Per i medici pensionati pubblici l’inflazione degli ultimi anni è stata una vera tagliola, non sostenuta, come è stata dalla prevista perequazione. La rivalutazione delle pensioni, conosciuta anche come perequazione automatica, è un meccanismo previsto dalla legge italiana che ha l’obiettivo di adeguare gli importi degli assegni pensionistici all’inflazione.
Il calcolo della perequazione delle pensioni avviene “annualmente”, in base all’adeguamento del costo della vita, dal 1° gennaio di ogni anno. Il riferimento è l’indice dei prezzi al consumo dell’Istat. In particolare, si tiene conto della variazione dell’indice Foi, l’indice dei prezzi al consumo per le famiglie di operai e impiegati. Nel mese di novembre di ciascun anno, il ministero dell’Economia emana un decreto che fissa sia l’indice definitivo per l’anno in corso sia l’indice provvisorio per l’anno successivo.
ADEGUAMENTO PER IL 2025
Per il 2025 è stato previsto un adeguamento (ridicolo) dell’ 0,8 per cento tra l’altro con marcate riduzioni legate all’importo della pensione:
fino a 4 volte il minimo (da 598,61 a 2.394,44 euro) 100% = 0,8%;
da 4 a 5 volte il minimo (da 2.394,44 a 2.993,05 euro) 90% = 0,73%;
oltre 5 volte il minimo (sopra 2.993,05 euro) 75% = 0,6%.
COME ERA ANDATA NEL 2023-2024
Ma nel 2023 e nel 2024 si è assistito ad una vera e propria mattanza. A fronte di un’inflazione galoppante, gli scaglioni di perequazione sono diventati ben sei con percentuali del 100, 85, 53, 47, 37 e 32%.
Ancor più peggiorati nel 2024 :
100% per i trattamenti pensionistici sino a quattro volte il Tm;
85% per i trattamenti tra quattro e cinque volte il Tm;
53% per i trattamenti tra cinque e sei volte il Tm;
47% per i trattamenti tra sei e otto volte il Tm;
37% per i trattamenti tra otto e dieci volte il Tm;
22% per i trattamenti superiori a dieci volte il Tm.
Peraltro le aliquote di perequazione automatica non si applicavano progressivamente per fasce ma in base a scaglioni, ossia sull’intero importo della pensione.
TRA RICORSI E STANGATE
In merito a questo vero e proprio furto sono stati presentati numerosi ricorsi per poter ottenere un recupero dall’inflazione degli anni 2022 e 2023, (8,1 %, nel ’23 e 5,4 % nel 2024) poi, confluirti alla Corte Costituzionale per l’aspetto incostituzionale delle norme adottate.
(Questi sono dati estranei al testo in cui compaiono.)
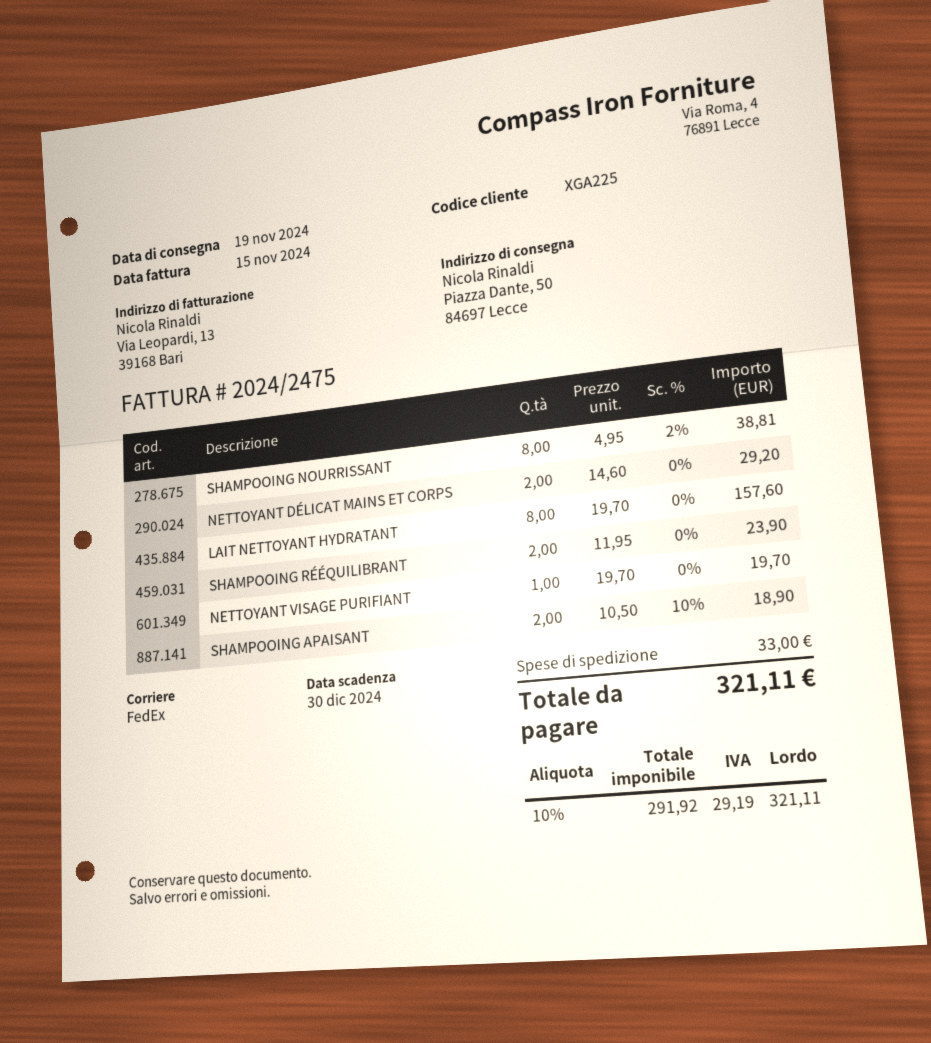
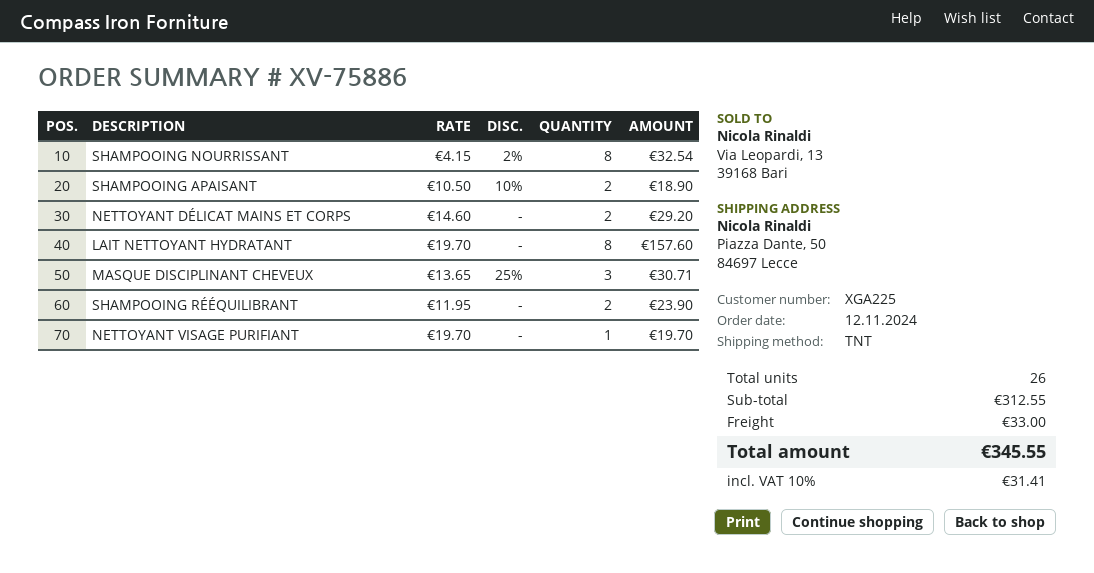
shipping method: FedEx -> TNT
SHAMPOOING NOURRISSANT: 8 x 4.95 - 2% = 38.81 -> 8 x 4.15 - 2% = 32.54
MASQUE DISCIPLINANT CHEVEUX: none -> 3 x 13.65 - 25% = 30.71
tax: 10% = 29.19 -> 10% = 31.41
total: 321.11 -> 345.55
Ma la Corte Costituzionale con la sentenza n. 19/2025 ha tolto ogni speranza ai pensionati, bastonati dall’inflazione, affermando che la perequazione è uno strumento tecnico che serve a garantire l’adeguatezza delle pensioni all’inflazione nel tempo, ma non è un obbligo costituzionale. Il Governo, afferma la Corte, ha fatto bene a salvaguardare gli assegni bassi fino a quattro volte il minimo. Ma anche a tagliare quelli medio-alti in modo proporzionale.
Complessivamente la stretta sulla perequazione fino ad oggi ha già prodotto un risparmio per le casse dello Stato, di oltre 3,5 miliardi nel 2023 (2,1 al netto delle tasse) e di oltre 6,8 miliardi nel 2024 (oltre 4 netti).
ENPAM ADEGUA LE PENSIONI
Fortunatamente per i trattamenti pensionistici dell’Enpam, l’Ente dei medici, non si comporta e non si è comportato analogamente. I pensionati dell’Enpam, a differenza dei loro colleghi iscritti all’Inps e all’ex Inpdap, hanno continuato sempre a godere integralmente dell’adeguamento delle loro pensioni al costo della vita. I provvedimenti adottati dal Governo e dal Parlamento in materia di blocco della perequazione riguardano infatti solo l’Inps e l’ex-Inpdap, ma non toccano la maggior parte delle Casse dei Professionisti. I regolamenti dei fondi Enpam prevedono, e prevedevano anche con l’inflazione più alta che le pensioni vengano rivalutate ogni anno in misura pari al 75 per cento dell’indice Istat, fino al limite di 4 volte il trattamento minimo Inps (2.394,44 euro lordi al mese) e del 50 per cento dell’indice per la quota eccedente, senza alcun tetto.